Once labor market conditions improve, an increasing proportion of Georgians will be eligible for employer-provided health insurance plans that will lower bad debt expenses, but the uncertain business environment may cause many more employers to reduce health coverage or to dramatically increase deductibles and copayments. Four additional factors will limit access to employer-provided health insurance: Many of the jobs created will be in smaller firms less inclined to provide generous medical benefits; employers will make greater use of temporary workers; some large companies may reduce medical benefits for retirees; and many employers will move towards high-deductible health insurance plans, which will reduce demand for routine care.
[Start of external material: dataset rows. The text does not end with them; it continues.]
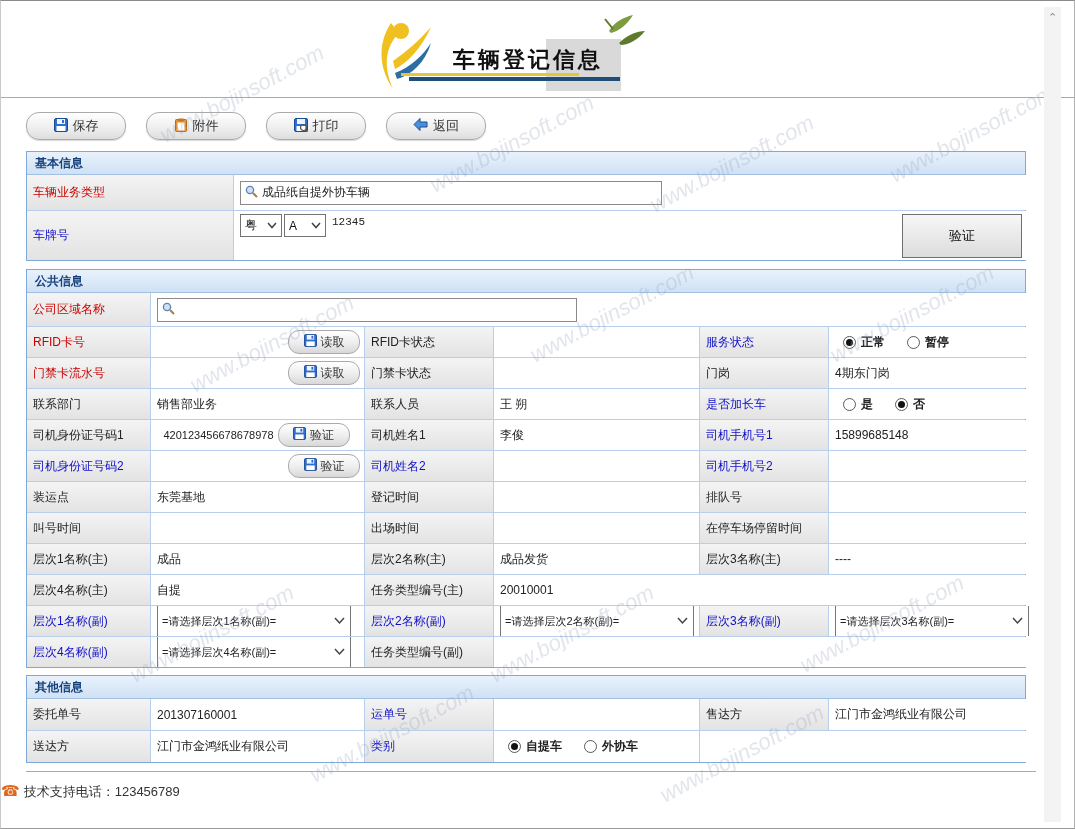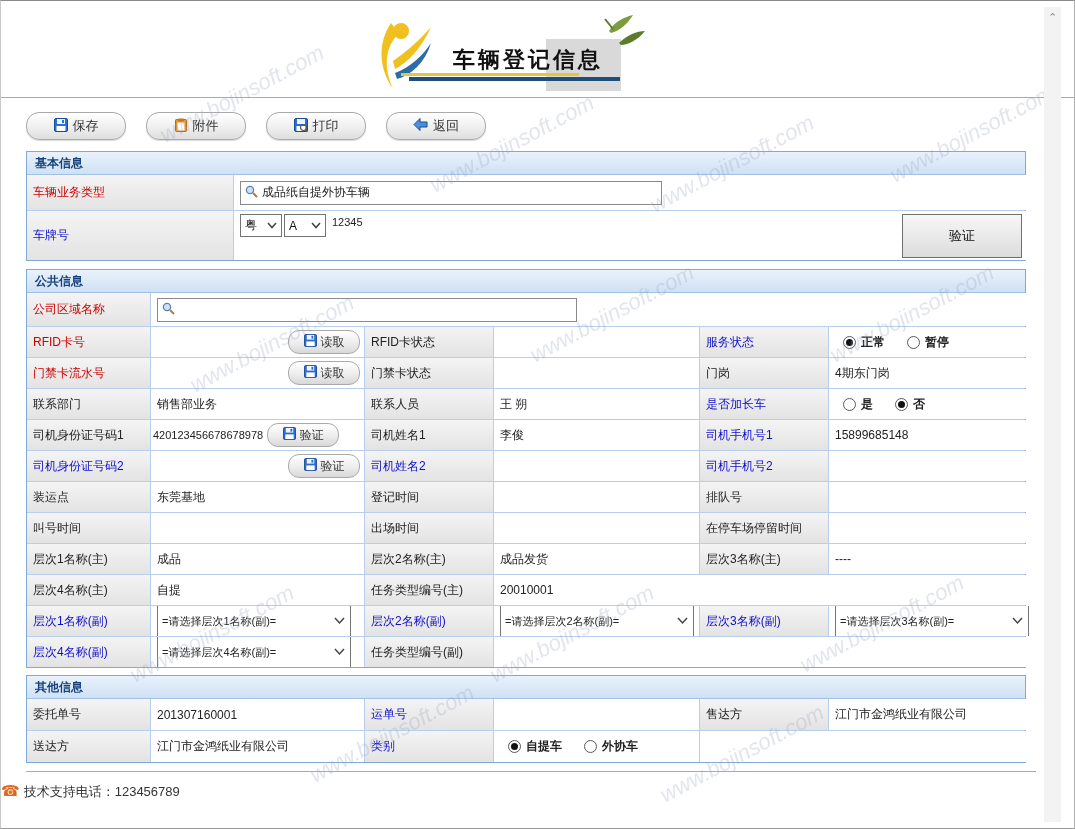--- a/index.html
+++ b/index.html
@@ -37,21 +37,21 @@
   .lbl{background:linear-gradient(#f4f4f4,#e3e3e3);padding-left:6px;}
   .val{padding-left:6px;}
   .red{color:#cc0000;}
   .blue{color:#0f0fc8;}
   
   .searchbox{height:24px;border:1px solid #8a8a8a;background:#fff;display:flex;align-items:center;
              gap:4px;padding:0 4px;box-sizing:border-box;}
   .searchbox span{font-size:12px;color:#222;}
   
   .btncell{justify-content:flex-end;padding-right:4px;gap:4px;}
-  .btncell.withtext{justify-content:flex-start;padding-left:2px;}
+  .btncell.withtext{justify-content:center;padding-left:2px;}
   .pill{height:22px;min-width:70px;border:1px solid #aaaaaa;border-radius:11px;
         background:linear-gradient(#ffffff,#ededed 55%,#d8d8d8);display:inline-flex;align-items:center;
         justify-content:center;gap:4px;font-size:12px;color:#333;cursor:pointer;flex:0 0 auto;}
   .idtext{font-size:11px;color:#222;}
   
   .radios{display:flex;align-items:center;gap:22px;padding-left:14px;}
   .ropt{display:flex;align-items:center;gap:5px;font-weight:bold;}
   .radio{width:13px;height:13px;border:1px solid #595959;border-radius:50%;background:#fff;
          display:inline-flex;align-items:center;justify-content:center;box-sizing:border-box;cursor:pointer;}
   .radio.on::after{content:'';width:7px;height:7px;border-radius:50%;background:#111;}
@@ -163,21 +163,21 @@
           <svg width="10" height="7" viewBox="0 0 10 7">
               <polyline points="1,1 5,5.5 9,1" fill="none" stroke="#444" stroke-width="1.5"></polyline>
             </svg>
         </span>
         <span class="pselect">
           <span>A</span>
           <svg width="10" height="7" viewBox="0 0 10 7">
               <polyline points="1,1 5,5.5 9,1" fill="none" stroke="#444" stroke-width="1.5"></polyline>
             </svg>
         </span>
-        <span class="idtext" style="margin-left:4px;margin-top:2px;">12345</span>
+        <span class="idtext" style="margin-left:4px;margin-top:2px;font-family:Liberation Mono, monospace;">12345</span>
       </div>
       <button class="bigbtn">验证</button>
     </div>
   </div>
 </div>
 
 <div class="section" style="top:268px;">
   <div class="sec-title">公共信息</div>
   <div class="grid" id="public-grid" style="grid-template-rows:33px repeat(11,30px);">
       <div class="gcell lbl red">公司区域名称</div>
The restaurant industry outlook is positive; expenditures for restaurant fare will increase, bolstered by employment growth, more business activity and slightly more travel and tourism. A negative trend for some restaurants is that a smaller proportion of guests are ordering alcoholic drinks – which can be very profitable.

Fast-food and inexpensive quick-casual restaurants will do better than either moderately priced restaurants or expensive full-service restaurants. The latter depend heavily on business people traveling on generous expense accounts, and in 2010, business travelers will be monitoring their meal expenses closely.

Fast-food restaurants are expected to partially recoup recent losses in market share to the slightly more upscale quick-causal restaurants, but the quick-casual restaurants will take market share from moderately priced and full-service restaurants. Quick-service restaurants will face more competition from grocery stores, which now offer a wider selection of freshly prepared foods.